--- Records for the exercise ---
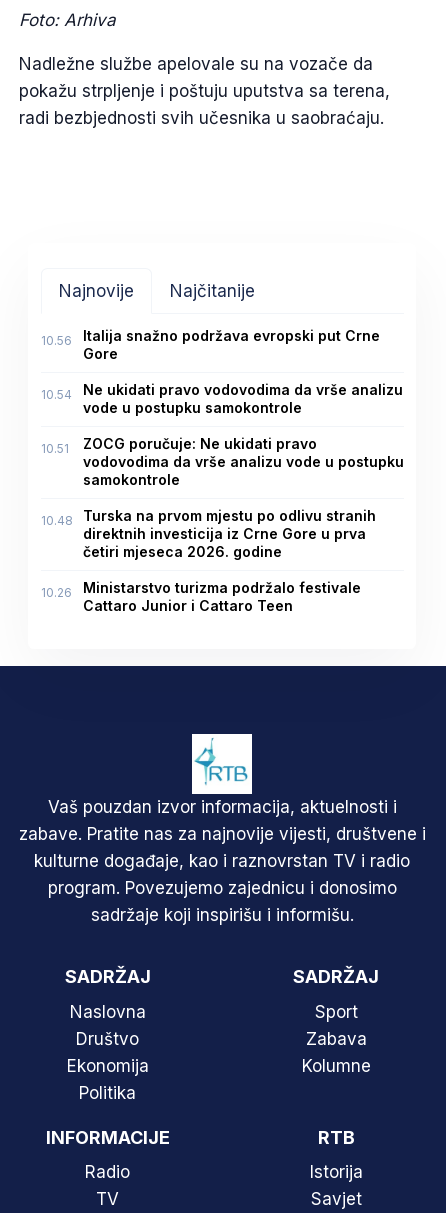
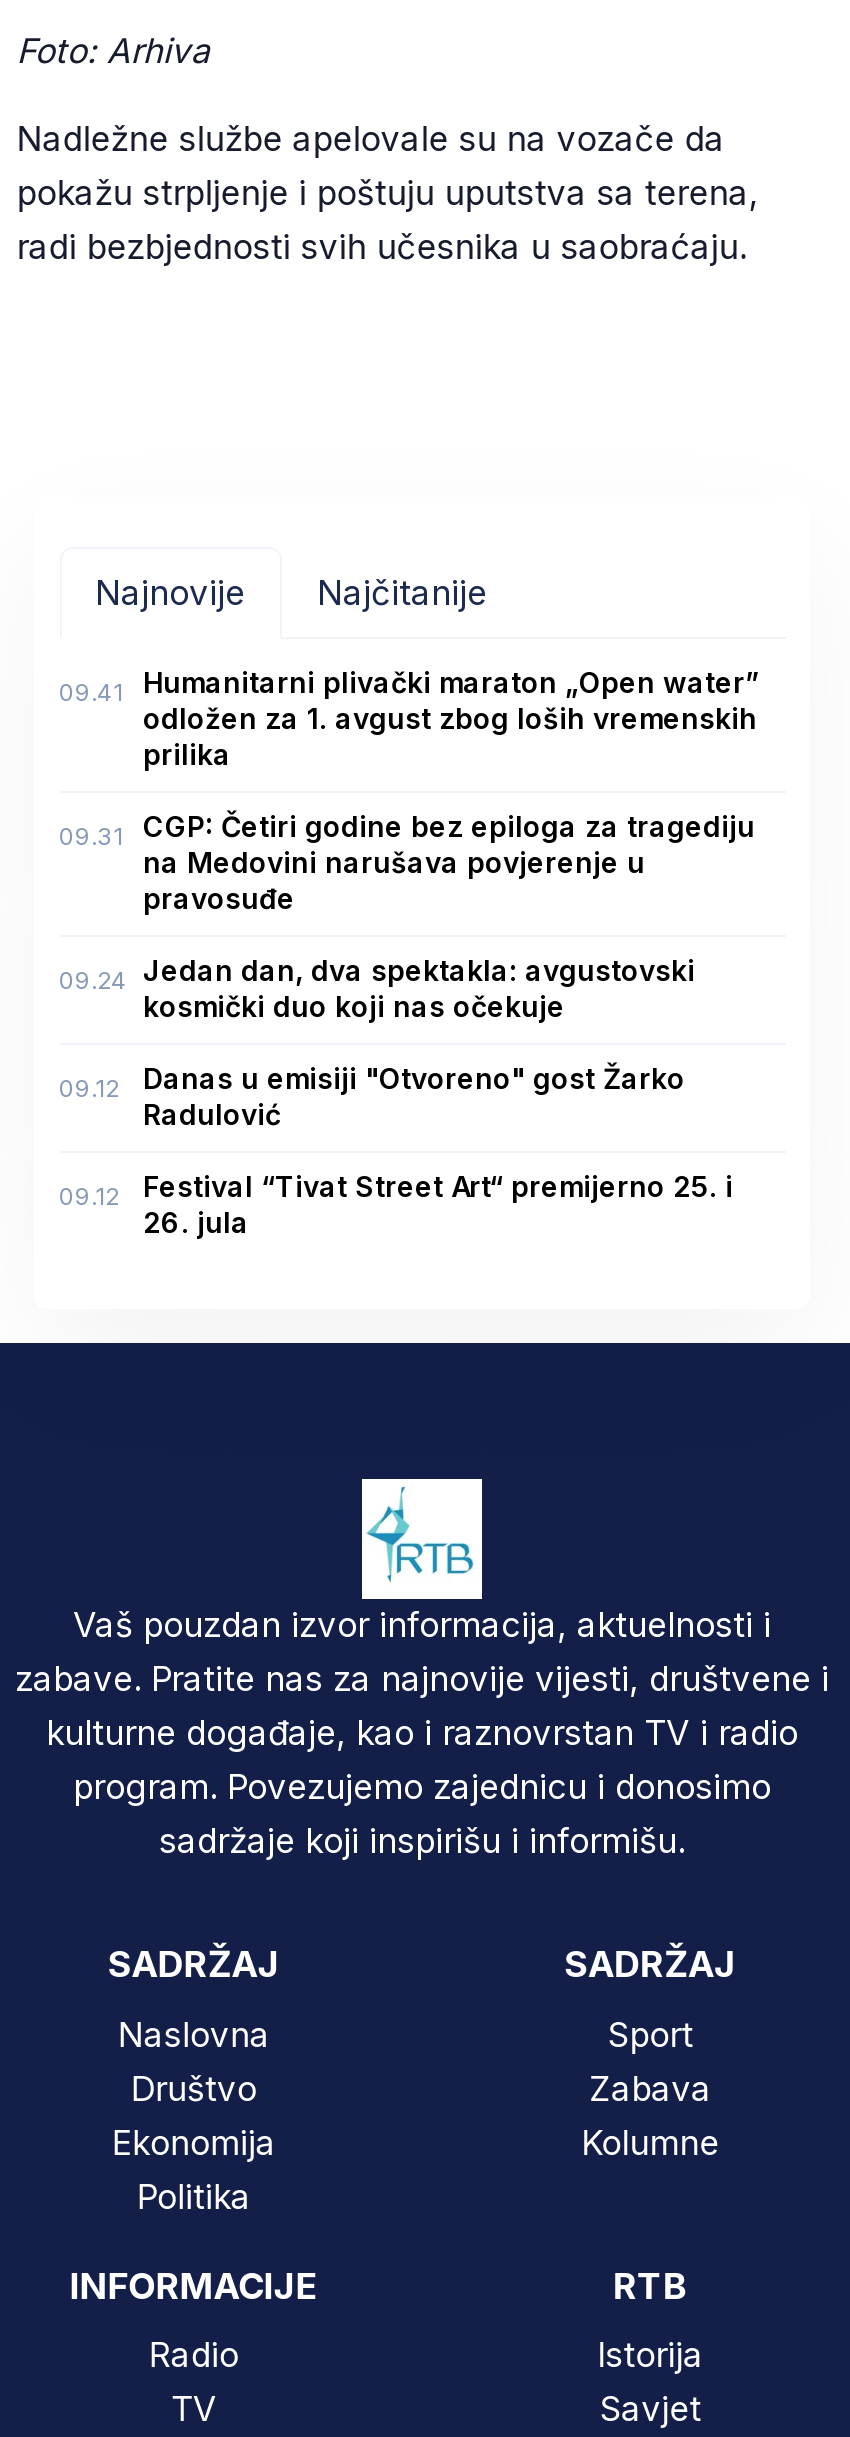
- 10.56
- Italija snažno podržava evropski put Crne
- Gore
+ 09.41
+ Humanitarni plivački maraton „Open water”
+ odložen za 1. avgust zbog loših vremenskih
+ prilika

- 10.54
- Ne ukidati pravo vodovodima da vrše analizu
- vode u postupku samokontrole
+ 09.31
+ CGP: Četiri godine bez epiloga za tragediju
+ na Medovini narušava povjerenje u
+ pravosuđe

- 10.51
- ZOCG poručuje: Ne ukidati pravo
- vodovodima da vrše analizu vode u postupku
- samokontrole
+ 09.24 Jedan dan, dva spektakla: avgustovski
+ kosmički duo koji nas očekuje

- 10.48
- Turska na prvom mjestu po odlivu stranih
- direktnih investicija iz Crne Gore u prva
- četiri mjeseca 2026. godine
+ 09.12
+ Danas u emisiji "Otvoreno" gost Žarko
+ Radulović

- 10.26
- Ministarstvo turizma podržalo festivale
- Cattaro Junior i Cattaro Teen
+ 09.12
+ Festival “Tivat Street Art“ premijerno 25. i
+ 26. jula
---
● **What this task involves**: Output only the lines from the one that contains "Danas u emisiji" through the last line of the data above, each restated exactly.

● **Reply**:
+ Danas u emisiji "Otvoreno" gost Žarko
+ Radulović

- 10.26
- Ministarstvo turizma podržalo festivale
- Cattaro Junior i Cattaro Teen
+ 09.12
+ Festival “Tivat Street Art“ premijerno 25. i
+ 26. jula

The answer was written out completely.